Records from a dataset
┌──

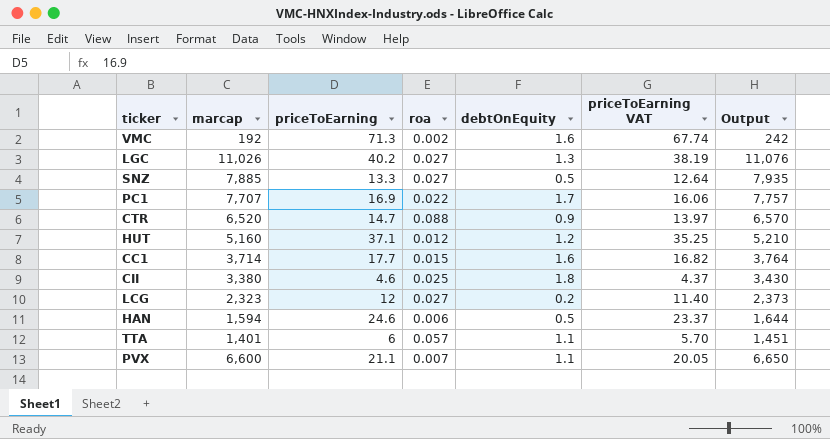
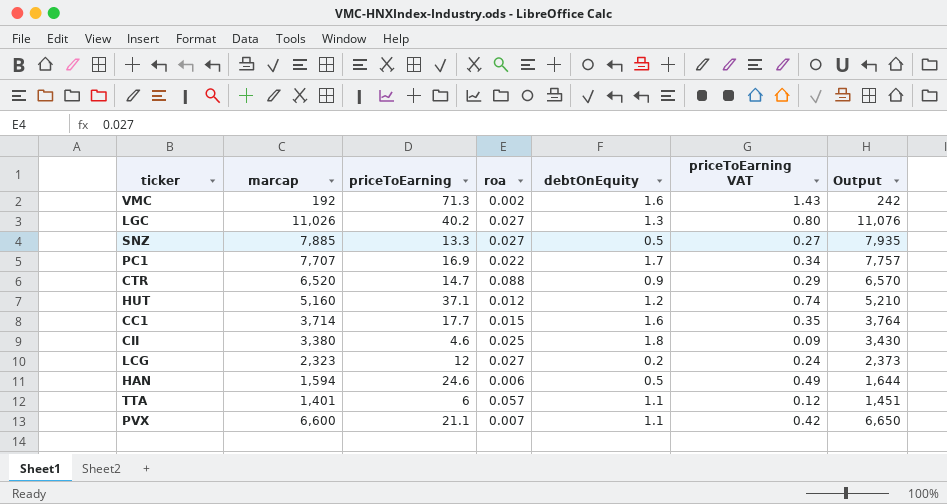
column priceToEarning VAT | formula: [priceToEarning] * 0.95 -> [priceToEarning] * 0.02

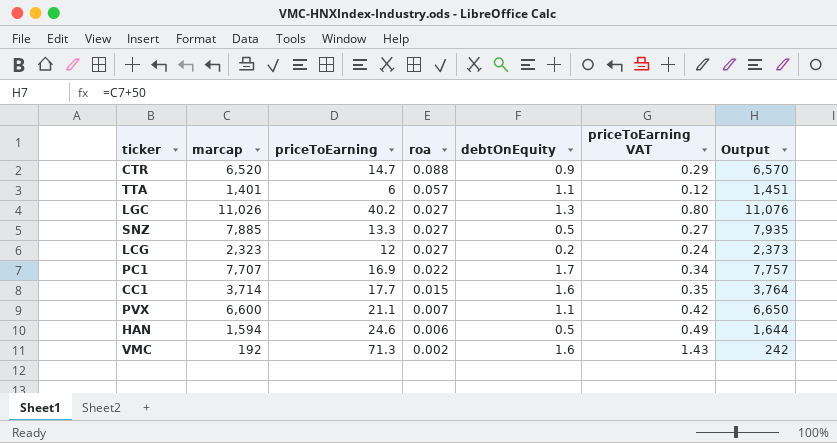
row order: none -> roa descending
row HUT: 5,160 | 37.1 | 0.012 | 1.2 | 0.74 | 5,210 -> none
row CII: 3,380 | 4.6 | 0.025 | 1.8 | 0.09 | 3,430 -> none

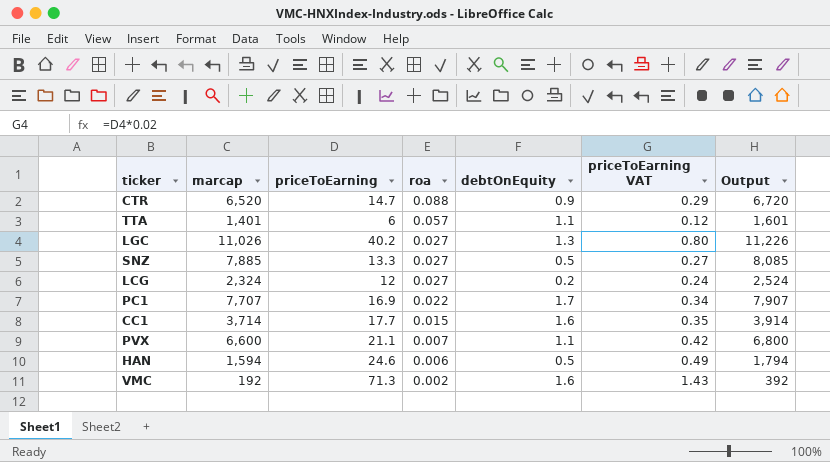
column Output | formula: [marcap] + 50 -> [marcap] + 200
LCG | marcap: 2,323 -> 2,324

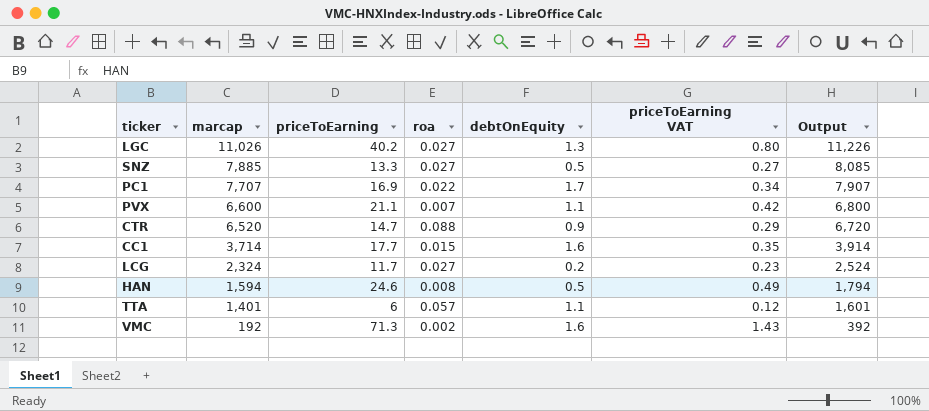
row order: roa descending -> marcap descending
LCG | priceToEarning: 12 -> 11.7
LCG | priceToEarning VAT: 0.24 -> 0.23
HAN | roa: 0.006 -> 0.008

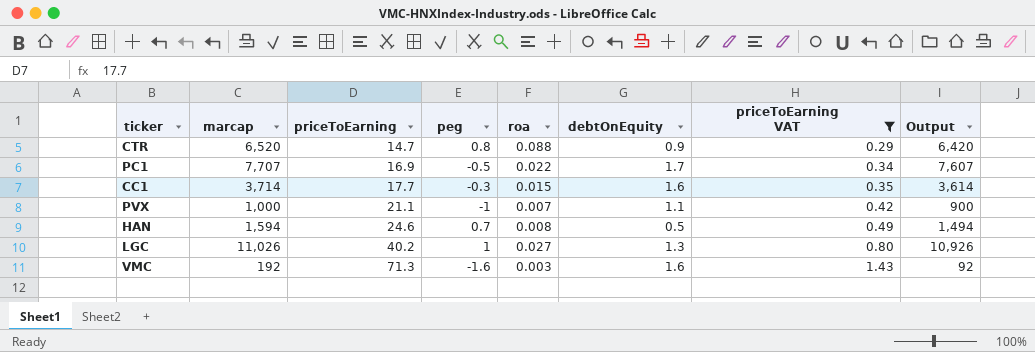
filter: none -> priceToEarning VAT >= 0.29
row order: marcap descending -> priceToEarning ascending
column peg | position: none -> 4
column Output | formula: [marcap] + 200 -> [marcap] - 100
PVX | marcap: 6,600 -> 1,000
VMC | roa: 0.002 -> 0.003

└──

§ **WHAT TO DO**
When copying from the data above, print only the lines from the line containing "row order: roa" to the line containing "column peg | position: none -> 4", exactly, and leave the pictures out.

§ **TASK RESULT**
row order: roa descending -> marcap descending
LCG | priceToEarning: 12 -> 11.7
LCG | priceToEarning VAT: 0.24 -> 0.23
HAN | roa: 0.006 -> 0.008

filter: none -> priceToEarning VAT >= 0.29
row order: marcap descending -> priceToEarning ascending
column peg | position: none -> 4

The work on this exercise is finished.